Speaking at a Pasefika Proud Community Leaders Fono in 2016, Hon. Bill English endorsed the Pasefika Proud tag line of ‘Our Families, Our People, Our Responsibility’. He also emphasised that addressing issues like family violence depends upon the people and their communities.
“We have to change what we do, so we can support that.”
An important part of what the government is doing is involving youth.
“It’s about our young people, because when we do a social investment analysis, it tells us that we need to make sure every young person is on track, and I mean one-by-one. Because if things go wrong, they can go wrong for 30-40 years. They can sit on a cycle that’s hard to get out of.”
Prime Minister English added that as the Government needs the community’s help to design the system, in a way that is beneficial for them, they’ll need it even more to maintain it.
“What happens is, to a large extent, determined by what people in government think should happen,” he stated.
“And they’re the people with the steady jobs, the suits and the good pay.”
He advised that Pacific people should continue to tell him and the rest of government exactly what they need from them.
“Understand that what you say, people like me will take seriously. What you tell us about what you need will be heard and listened to.”

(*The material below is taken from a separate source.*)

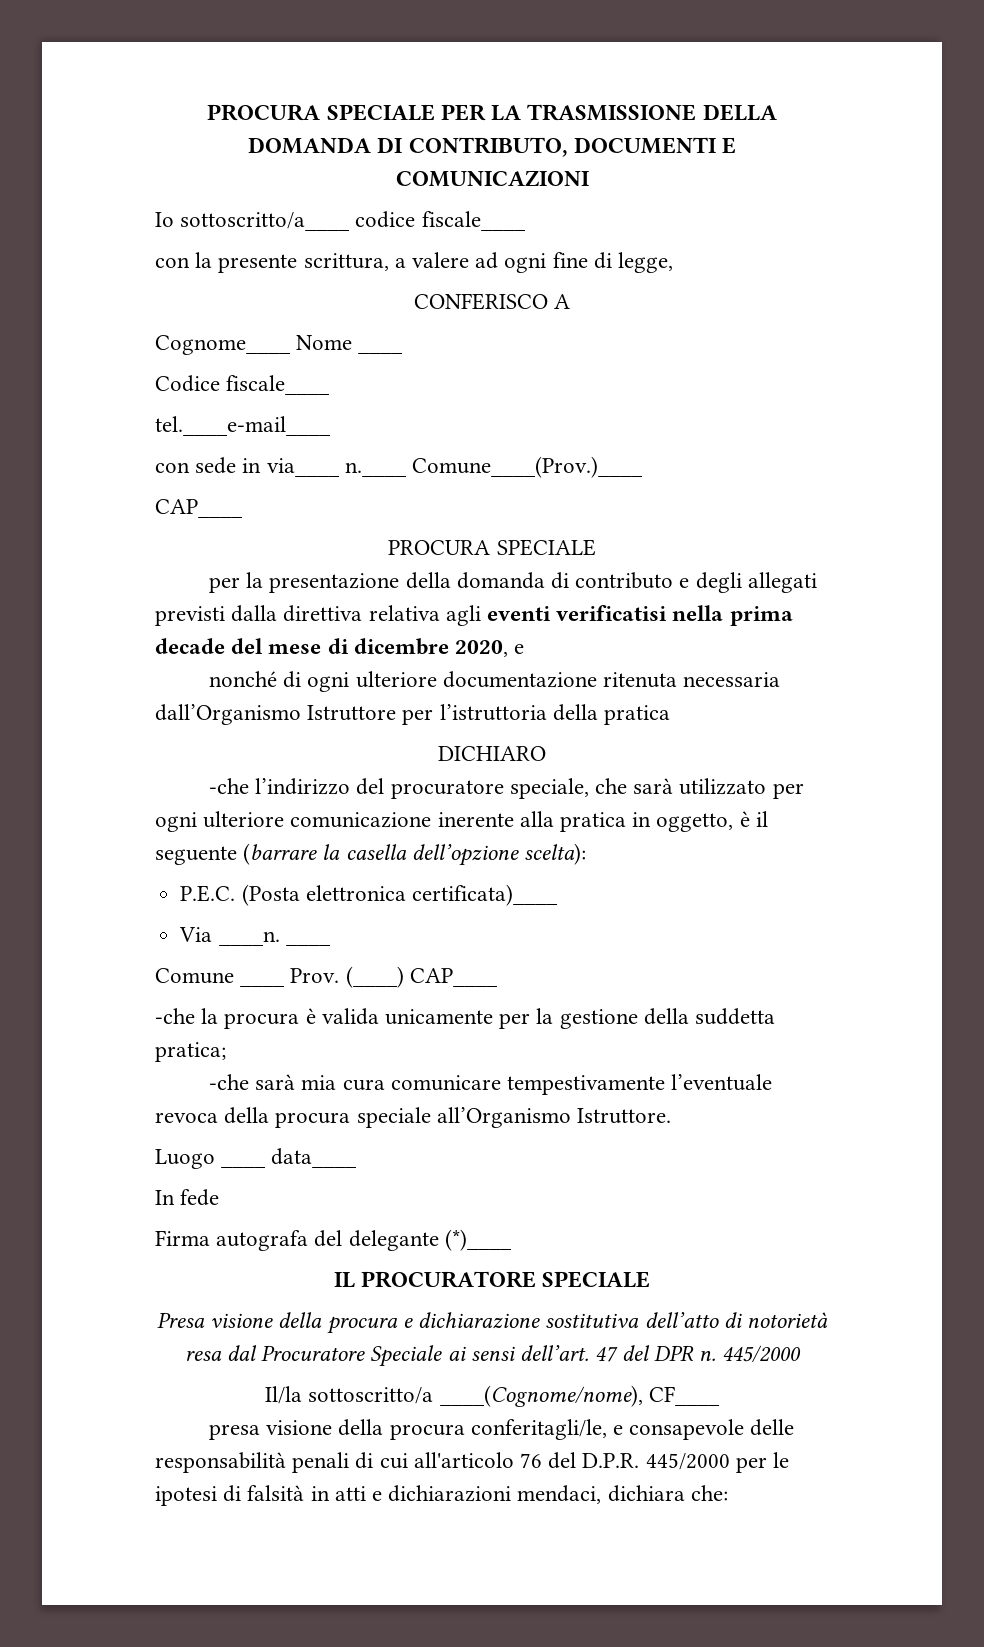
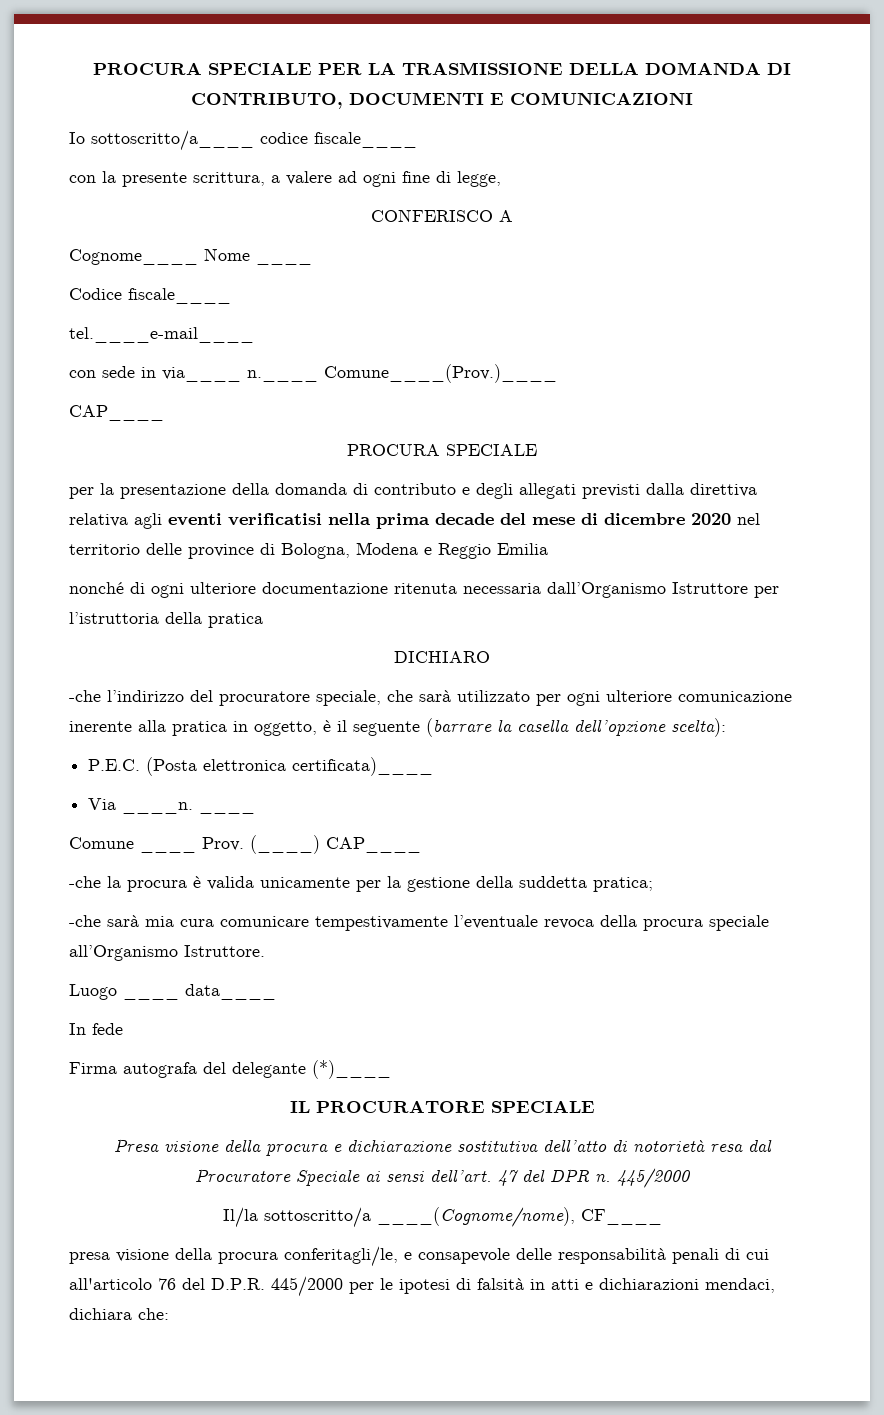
- per la presentazione della domanda di contributo e degli allegati previsti dalla direttiva relativa agli eventi verificatisi nella prima decade del mese di dicembre 2020, e
+ per la presentazione della domanda di contributo e degli allegati previsti dalla direttiva relativa agli eventi verificatisi nella prima decade del mese di dicembre 2020 nel territorio delle province di Bologna, Modena e Reggio Emilia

He emphasised that what the community does is far more important than what government does.
“There’s no better way of measuring success than what happens in your communities and to your children.”
He admitted that too often government has treated communities like they’re not capable - that they should be grateful for what government is doing.
“Well, you shouldn’t be grateful for what government does, because that’s Government’s job,” he said.
“The reason why people pay tax is so that we can serve and support you when you need it, not when you don’t. And that’s the way it should work, so don’t be grateful, be demanding.”
Government, he believes, needs to think of Pacific people the same way that a good shop thinks about its customers.
“What is it they’re after? What’s going to help them feel better? Achieve more, be proud. Not think, ‘why don’t they turn up to our service’, even though it was never really designed for them anyway’. Or, ‘When are we going to start doing something valid?’ he said.
“That’s why what you do is going to matter more than what we do. We all know we have to do it, because if it’s not actually working for you and your families, or for Porirua East for example, then it’s not working.”